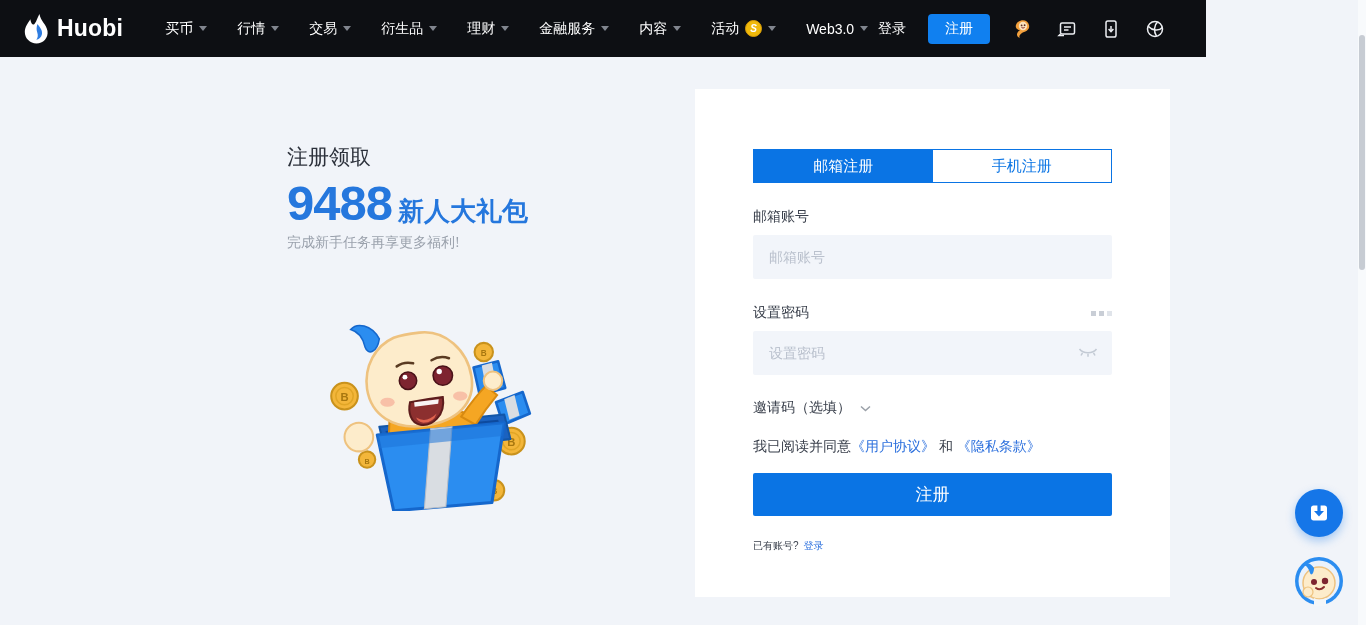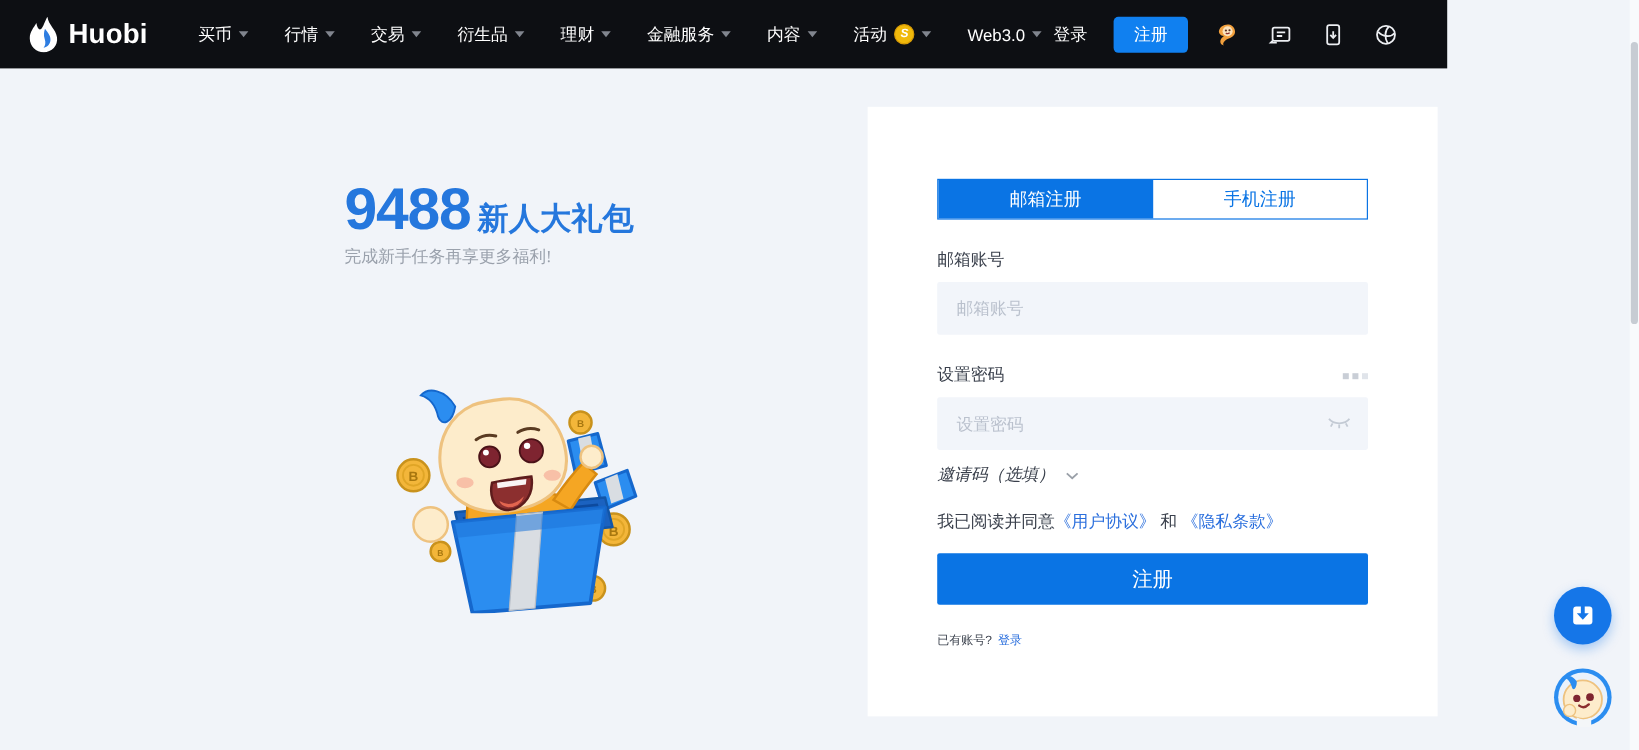--- a/index.html
+++ b/index.html
@@ -25,35 +25,35 @@
   .promo-line2 { display:flex; align-items:baseline; margin-top:8px; color:#2577dd; }
   .promo-amount { font-size:49px; font-weight:800; letter-spacing:-1px; line-height:1; }
   .promo-currency { font-size:34px; font-weight:800; margin-left:9px; letter-spacing:-.5px; }
   .promo-gift { font-size:26px; font-weight:600; margin-left:6px; }
   .promo-line3 { margin-top:5px; font-size:14px; color:#9aa1ac;font-family:Liberation Serif, serif; }
 
   
   .mascot { position:absolute; left:322px; top:316px; width:215px; height:195px; }
 
   
-  .panel { position:absolute; left:723px; top:89px; width:475px; height:508px; background:#ffffff; }
+  .panel { position:absolute; left:695px; top:89px; width:475px; height:508px; background:#ffffff; }
   .form { padding:60px 58px 0; }
   .tabs { display:flex; height:34px; border:1px solid #0a74e4; background:#fff; }
   .tab { flex:1; display:flex; align-items:center; justify-content:center; font-size:15px; color:#0a74e4; cursor:pointer; }
   .tab.active { background:#0a74e4; color:#ffffff; }
   .label-row { margin-top:25px; display:flex; justify-content:space-between; align-items:center; }
   .field-label { font-size:14px; color:#3a404c; }
   .strength { display:flex; gap:3px; align-items:center; }
   .strength i { width:5px; height:5px; background:#c9ced6; display:block; }
   .strength i:last-child { background:#e0e4ea; }
   .text-input { margin-top:9px; position:relative; }
   .text-input input { width:100%; height:44px; background:#f2f5fa; border:none; border-radius:2px; padding:0 16px; font-size:14px; color:#333; outline:none; }
   .text-input input::placeholder { color:#bac1cd; }
   .eye { position:absolute; right:14px; top:16px; cursor:pointer; }
-  .invite-row { margin-top:12px; display:flex; align-items:center; gap:9px; font-size:14px; color:#3a404c; cursor:pointer;font-style:italic; }
+  .invite-row { margin-top:24px; display:flex; align-items:center; gap:9px; font-size:14px; color:#3a404c; cursor:pointer; }
   .agreement { margin-top:21px; font-size:14px; color:#3a404c; }
   .agreement a { color:#2b6fdd; text-decoration:none; cursor:pointer; }
   .submit { margin-top:17px; width:100%; height:43px; background:#0a74e4; color:#ffffff; font-size:17px; border:none; border-radius:2px; cursor:pointer; }
   .has-account { margin-top:23px; font-size:10px; color:#3a404c; }
   .has-account a { color:#2b6fdd; text-decoration:none; margin-left:5px; cursor:pointer; }
 
   
   .float-download { position:absolute; left:1295px; top:489px; width:48px; height:48px; border-radius:50%; background:#1576e8; display:flex; align-items:center; justify-content:center; cursor:pointer; box-shadow:0 4px 10px rgba(21,118,232,.35); }
   .float-avatar { position:absolute; left:1294px; top:556px; width:50px; height:50px; border-radius:50%; cursor:pointer; }
 
@@ -136,20 +136,21 @@
     </svg>
     <svg class="nav-icon" viewBox="0 0 22 22" fill="none" stroke="#eceef2" stroke-width="1.5">
       <circle cx="11" cy="11" r="7.5"></circle>
       <path d="M4.5 8.5 C8 12.5 15 13.5 18.3 9.5"></path>
       <path d="M13.5 4.2 C10 7 9.5 13.5 12.5 18.2"></path>
     </svg>
   </div>
 </header>
 
 <section class="promo">
+  <div class="promo-line1">注册领取</div>
   <div class="promo-line2">
     <span class="promo-amount">9488</span>
     <span class="promo-gift">新人大礼包</span>
   </div>
   <div class="promo-line3">完成新手任务再享更多福利!</div>
 </section>
 
 <div class="mascot">
   <svg width="215" height="195" viewBox="0 0 210 190">
 

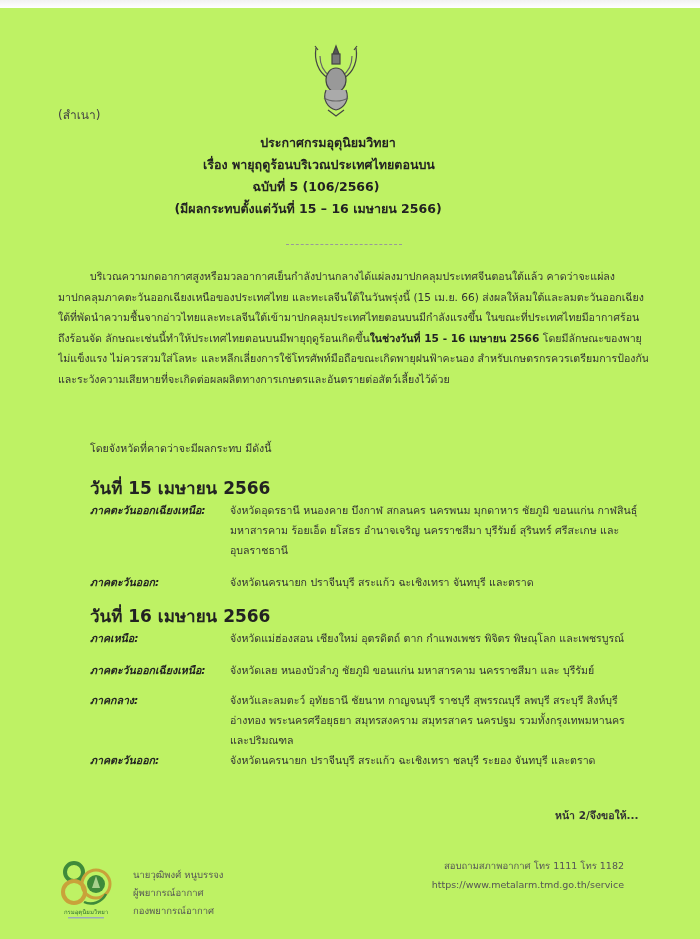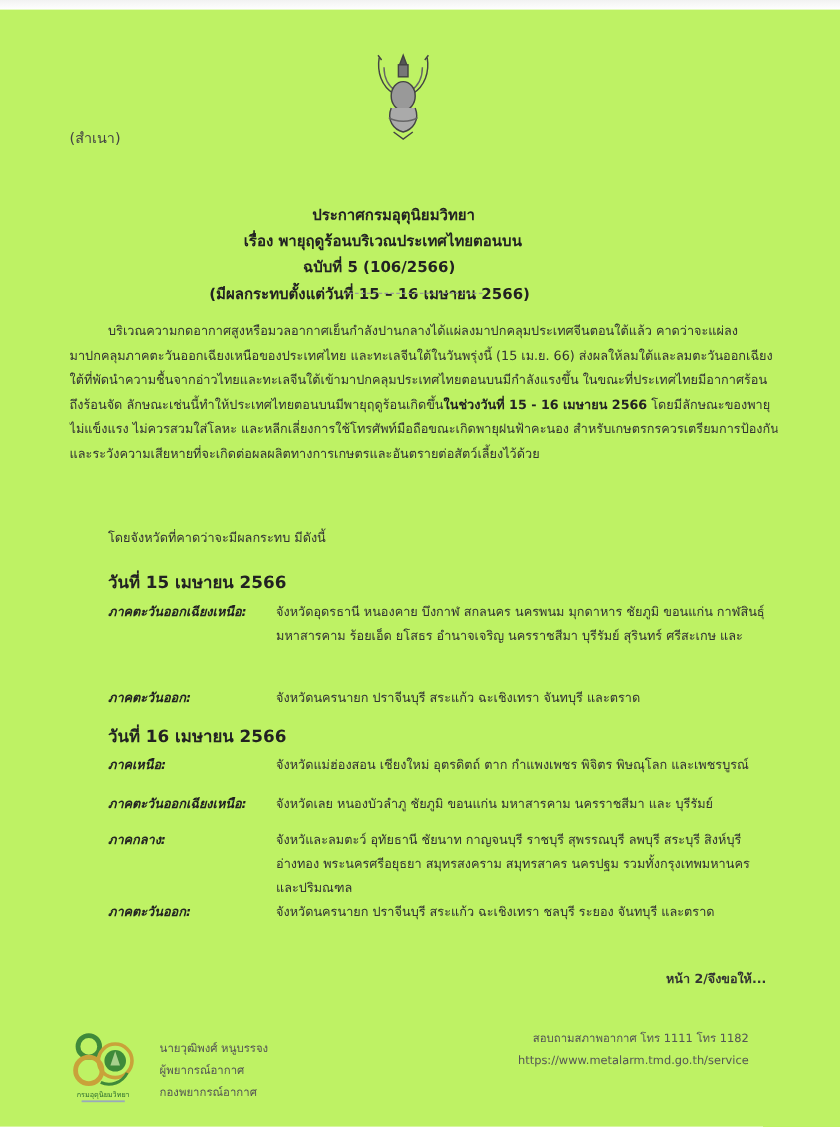--- a/index.html
+++ b/index.html
@@ -4,35 +4,35 @@
 <style>
   * { box-sizing: border-box; margin: 0; padding: 0; }
   html, body { width: 700px; height: 939px; background: #ffffff; overflow: hidden; }
   body { font-family: "DejaVu Sans", "Liberation Sans", sans-serif; color: #2a2a2a; position: relative; }
   .page { position: absolute; left: 0; top: 0; width: 700px; height: 939px; background: #bef264; }
   .top-shade { position: absolute; left: 0; top: 0; width: 700px; height: 8px; background: linear-gradient(#f2f2f2, #ffffff); }
 
   .garuda { position: absolute; left: 306px; top: 40px; width: 60px; height: 80px; }
   .copy-label { position: absolute; left: 58px; top: 105px; font-size: 12px; color: #444; }
 
-  .title-block { position: absolute; left: 0; top: 132px; width: 628px; text-align: center; margin-top: 36px; }
+  .title-block { position: absolute; left: 0; top: 132px; width: 628px; text-align: center; }
   .title-line { font-size: 12.5px; font-weight: bold; line-height: 22px; color: #222; }
   .title-line.l1 { margin-left: 28px; }
   .title-line.l2 { margin-left: 10px; }
   .title-line.l3 { margin-left: 4px; }
   .title-line.l4 { margin-left: -12px; }
   .separator { position: absolute; left: 286px; top: 244px; width: 116px; border-top: 1px dashed #999; }
 
   .body-para { position: absolute; left: 58px; top: 266px; width: 590px; font-size: 10.6px; line-height: 20.5px; color: #333; text-align: justify; }
   .body-para .line { display: block; white-space: nowrap; overflow: hidden; }
   .body-para .indent { padding-left: 32px; }
   .body-para b { font-weight: bold; color: #222; }
 
   .intro { position: absolute; left: 90px; top: 440px; font-size: 10.6px; color: #333; }
-  .date-head { position: absolute; left: 90px; font-size: 14px; font-weight: bold; color: #222; }
+  .date-head { position: absolute; left: 90px; font-size: 17px; font-weight: bold; color: #222; }
   .region-row { position: absolute; left: 90px; width: 560px; font-size: 10.6px; line-height: 20px; color: #333; }
   .region-label { position: absolute; left: 0; top: 0; font-weight: bold; font-style: italic; color: #222; white-space: nowrap; }
   .region-text { position: absolute; left: 140px; top: 0; width: 420px; }
   .region-text span { display: block; white-space: nowrap; }
 
   .page-next { position: absolute; left: 555px; top: 807px; font-size: 10.5px; font-weight: bold; color: #333; }
 
   .footer-logo { position: absolute; left: 58px; top: 858px; width: 56px; height: 64px; }
   .footer-left { position: absolute; left: 133px; top: 866px; font-size: 9.5px; line-height: 18px; color: #555; }
   .footer-right { position: absolute; right: 76px; top: 857px; font-size: 9.5px; line-height: 18.5px; color: #555; text-align: right; }
@@ -80,20 +80,21 @@
 
   <div class="intro">โดยจังหวัดที่คาดว่าจะมีผลกระทบ มีดังนี้</div>
 
   <div class="date-head" style="top:474px;">วันที่ 15 เมษายน 2566</div>
 
   <div class="region-row" style="top:500px;">
     <div class="region-label">ภาคตะวันออกเฉียงเหนือ:</div>
     <div class="region-text">
       <span>จังหวัดอุดรธานี หนองคาย บึงกาฬ สกลนคร นครพนม มุกดาหาร ชัยภูมิ ขอนแก่น กาฬสินธุ์</span>
       <span>มหาสารคาม ร้อยเอ็ด ยโสธร อำนาจเจริญ นครราชสีมา บุรีรัมย์ สุรินทร์ ศรีสะเกษ และ</span>
+      <span>อุบลราชธานี</span>
     </div>
   </div>
 
   <div class="region-row" style="top:572px;">
     <div class="region-label">ภาคตะวันออก:</div>
     <div class="region-text">
       <span>จังหวัดนครนายก ปราจีนบุรี สระแก้ว ฉะเชิงเทรา จันทบุรี และตราด</span>
     </div>
   </div>
 

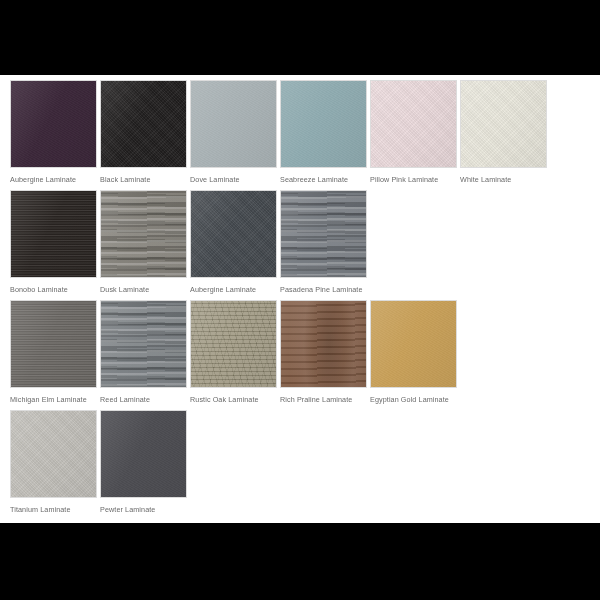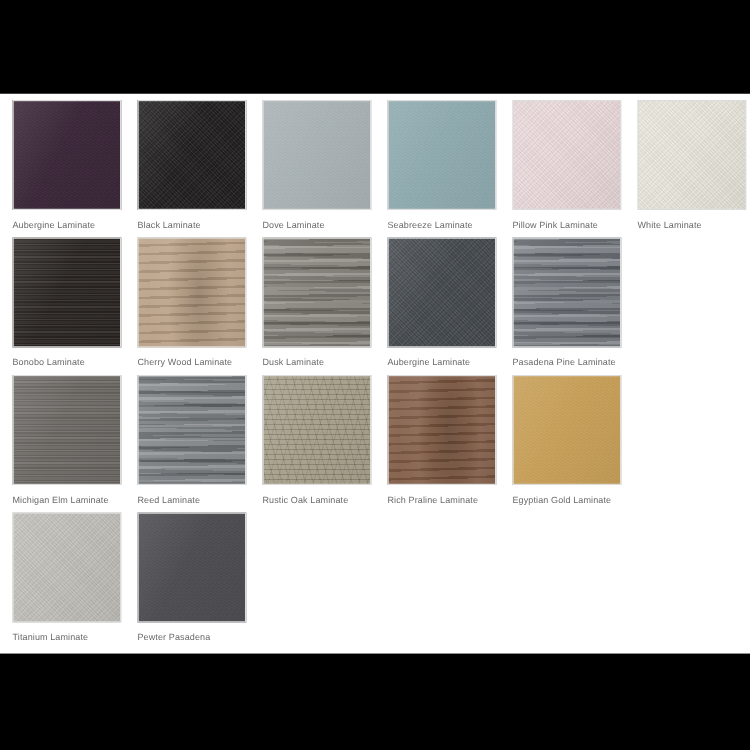--- a/index.html
+++ b/index.html
@@ -42,21 +42,21 @@
     position: relative;
     padding: 5px 0 0 10px;
   }
   .swatch-row {
     display: flex;
     flex-direction: row;
     height: 110px;
   }
   .swatch-cell {
     width: 89px;
-    margin-right: 11px;
+    margin-right: 1px;
     flex: 0 0 auto;
   }
   .swatch-tile {
     width: 87px;
     height: 88px;
     border: 1px solid #dcdcdc;
     box-sizing: border-box;
     position: relative;
     overflow: hidden;
     background-repeat: repeat;
@@ -245,27 +245,20 @@
         </div>
         <div class="swatch-row">
           <div class="swatch-cell">
             <div class="swatch-tile" style="background-color: rgb(42, 37, 34);">
               <div class="tex grain-h"></div>
               <div class="sheen"></div>
             </div>
             <div class="swatch-label">Bonobo Laminate</div>
           </div>
           <div class="swatch-cell">
-            <div class="swatch-tile" style="background-color: rgb(183, 157, 130);">
-              <div class="tex grain-fig"></div>
-              <div class="sheen"></div>
-            </div>
-            <div class="swatch-label">Cherry Wood Laminate</div>
-          </div>
-          <div class="swatch-cell">
             <div class="swatch-tile" style="background-color: rgb(125, 122, 115);">
               <div class="tex grain-coarse"></div>
               <div class="sheen"></div>
             </div>
             <div class="swatch-label">Dusk Laminate</div>
           </div>
           <div class="swatch-cell">
             <div class="swatch-tile" style="background-color: rgb(69, 74, 79);">
               <div class="tex grain-speck"></div>
               <div class="sheen"></div>
@@ -323,21 +316,21 @@
               <div class="tex grain-speck"></div>
               <div class="sheen"></div>
             </div>
             <div class="swatch-label">Titanium Laminate</div>
           </div>
           <div class="swatch-cell">
             <div class="swatch-tile" style="background-color: rgb(77, 77, 82);">
               <div class="tex grain-flat"></div>
               <div class="sheen"></div>
             </div>
-            <div class="swatch-label">Pewter Pasadena</div>
+            <div class="swatch-label">Pewter Laminate</div>
           </div>
         </div>
       </div>
   </div>
 
   <div class="letterbox" id="letterbox-bottom"></div>
 
 </div>
 
 </body></html>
----------
Skip the pictures and quote each line of the entries above, from the first through the line with "flex:1; display:flex; align-items:center;", exactly as it appears.

→ **Answer to this problem**
--- a/index.html
+++ b/index.html
@@ -25,35 +25,35 @@
   .promo-line2 { display:flex; align-items:baseline; margin-top:8px; color:#2577dd; }
   .promo-amount { font-size:49px; font-weight:800; letter-spacing:-1px; line-height:1; }
   .promo-currency { font-size:34px; font-weight:800; margin-left:9px; letter-spacing:-.5px; }
   .promo-gift { font-size:26px; font-weight:600; margin-left:6px; }
   .promo-line3 { margin-top:5px; font-size:14px; color:#9aa1ac;font-family:Liberation Serif, serif; }
 
   
   .mascot { position:absolute; left:322px; top:316px; width:215px; height:195px; }
 
   
-  .panel { position:absolute; left:723px; top:89px; width:475px; height:508px; background:#ffffff; }
+  .panel { position:absolute; left:695px; top:89px; width:475px; height:508px; background:#ffffff; }
   .form { padding:60px 58px 0; }
   .tabs { display:flex; height:34px; border:1px solid #0a74e4; background:#fff; }
   .tab { flex:1; display:flex; align-items:center; justify-content:center; font-size:15px; color:#0a74e4; cursor:pointer; }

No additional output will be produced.